Wenn Einsatzkräfte nach einer Katastrophe abrücken, beginnt für viele Betroffene der schwerste Teil: der Alltag. Genau hier setzt die Initiative „Füreinander Niederösterreich“ an. Sie soll aus freiwilliger Hilfsbereitschaft ein verlässliches, strukturiertes System machen – koordiniert durch den NÖ-Zivilschutzverband. „Gerade nach Katastrophen braucht es nicht nur Einsatzkräfte, sondern auch eine organisierte Nachbarschaftshilfe, die den Menschen im Alltag wieder auf die Beine hilft“, sagte Landesrat Antauer bei einer Pressekonferenz in Laxenburg. Die Plattform sei bewusst niederschwellig gehalten: Das Prinzip lautet „Jeder macht, was er kann“, und der Einstieg erfordert lediglich einen eintägigen Grundlehrgang.

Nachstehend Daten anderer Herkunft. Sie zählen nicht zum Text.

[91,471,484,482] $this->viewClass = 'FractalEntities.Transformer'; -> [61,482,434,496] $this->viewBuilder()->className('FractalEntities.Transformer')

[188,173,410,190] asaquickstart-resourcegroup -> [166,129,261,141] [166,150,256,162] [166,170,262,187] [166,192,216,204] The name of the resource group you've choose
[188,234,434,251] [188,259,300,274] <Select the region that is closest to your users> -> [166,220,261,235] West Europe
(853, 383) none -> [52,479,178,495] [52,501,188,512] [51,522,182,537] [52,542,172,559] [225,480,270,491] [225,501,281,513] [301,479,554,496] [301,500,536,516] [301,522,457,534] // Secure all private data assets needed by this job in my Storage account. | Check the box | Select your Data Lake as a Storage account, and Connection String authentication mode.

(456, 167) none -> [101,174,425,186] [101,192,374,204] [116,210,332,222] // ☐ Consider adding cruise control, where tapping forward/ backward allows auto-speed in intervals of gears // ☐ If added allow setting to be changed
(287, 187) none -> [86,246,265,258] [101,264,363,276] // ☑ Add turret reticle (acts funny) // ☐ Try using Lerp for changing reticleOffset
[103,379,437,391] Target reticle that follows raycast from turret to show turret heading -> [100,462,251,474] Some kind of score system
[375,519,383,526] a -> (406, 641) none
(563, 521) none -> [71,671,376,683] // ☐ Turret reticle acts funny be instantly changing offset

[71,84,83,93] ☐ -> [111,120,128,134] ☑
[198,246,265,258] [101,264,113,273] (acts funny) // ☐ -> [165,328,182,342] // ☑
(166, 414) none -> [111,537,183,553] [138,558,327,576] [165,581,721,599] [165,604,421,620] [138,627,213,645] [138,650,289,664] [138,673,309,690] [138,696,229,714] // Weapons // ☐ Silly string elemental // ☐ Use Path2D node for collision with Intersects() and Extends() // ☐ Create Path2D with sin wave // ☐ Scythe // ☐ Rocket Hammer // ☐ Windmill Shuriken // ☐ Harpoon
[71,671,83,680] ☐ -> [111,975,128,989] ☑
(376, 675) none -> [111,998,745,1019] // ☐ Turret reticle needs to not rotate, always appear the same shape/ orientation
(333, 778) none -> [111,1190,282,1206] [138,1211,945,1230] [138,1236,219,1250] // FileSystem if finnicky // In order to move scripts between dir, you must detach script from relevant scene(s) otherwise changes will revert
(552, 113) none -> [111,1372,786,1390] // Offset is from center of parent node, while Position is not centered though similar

Präsident Kainz betonte den systemischen Ansatz: „Mit ‚Füreinander Niederösterreich‘ machen wir aus Hilfsbereitschaft ein verlässliches System – niederschwellig, regional und direkt wirksam.“ Die Initiative sei eine praktische Antwort auf Krisen und Katastrophen. Der Zivilschutzverband blickt dabei auf eine lange Tradition zurück. „Er ist schon seit 60 Jahren vor allem für die Präventionsarbeit im Bereich der Sicherheit zuständig“, erklärte Kainz. In allen niederösterreichischen Gemeinden stehen demnach ausgebildete Zivilschutzbeauftragte bereit. Begleitend zur Pressekonferenz fand am Laxenburger Schlossplatz ein „Blaulichttag“ statt, bei dem Feuerwehr, Rotes Kreuz, Wasserrettung und Polizei ihr Können zeigten und Besucherinnen und Besucher sich über Vorsorge und freiwilliges Engagement informieren konnten.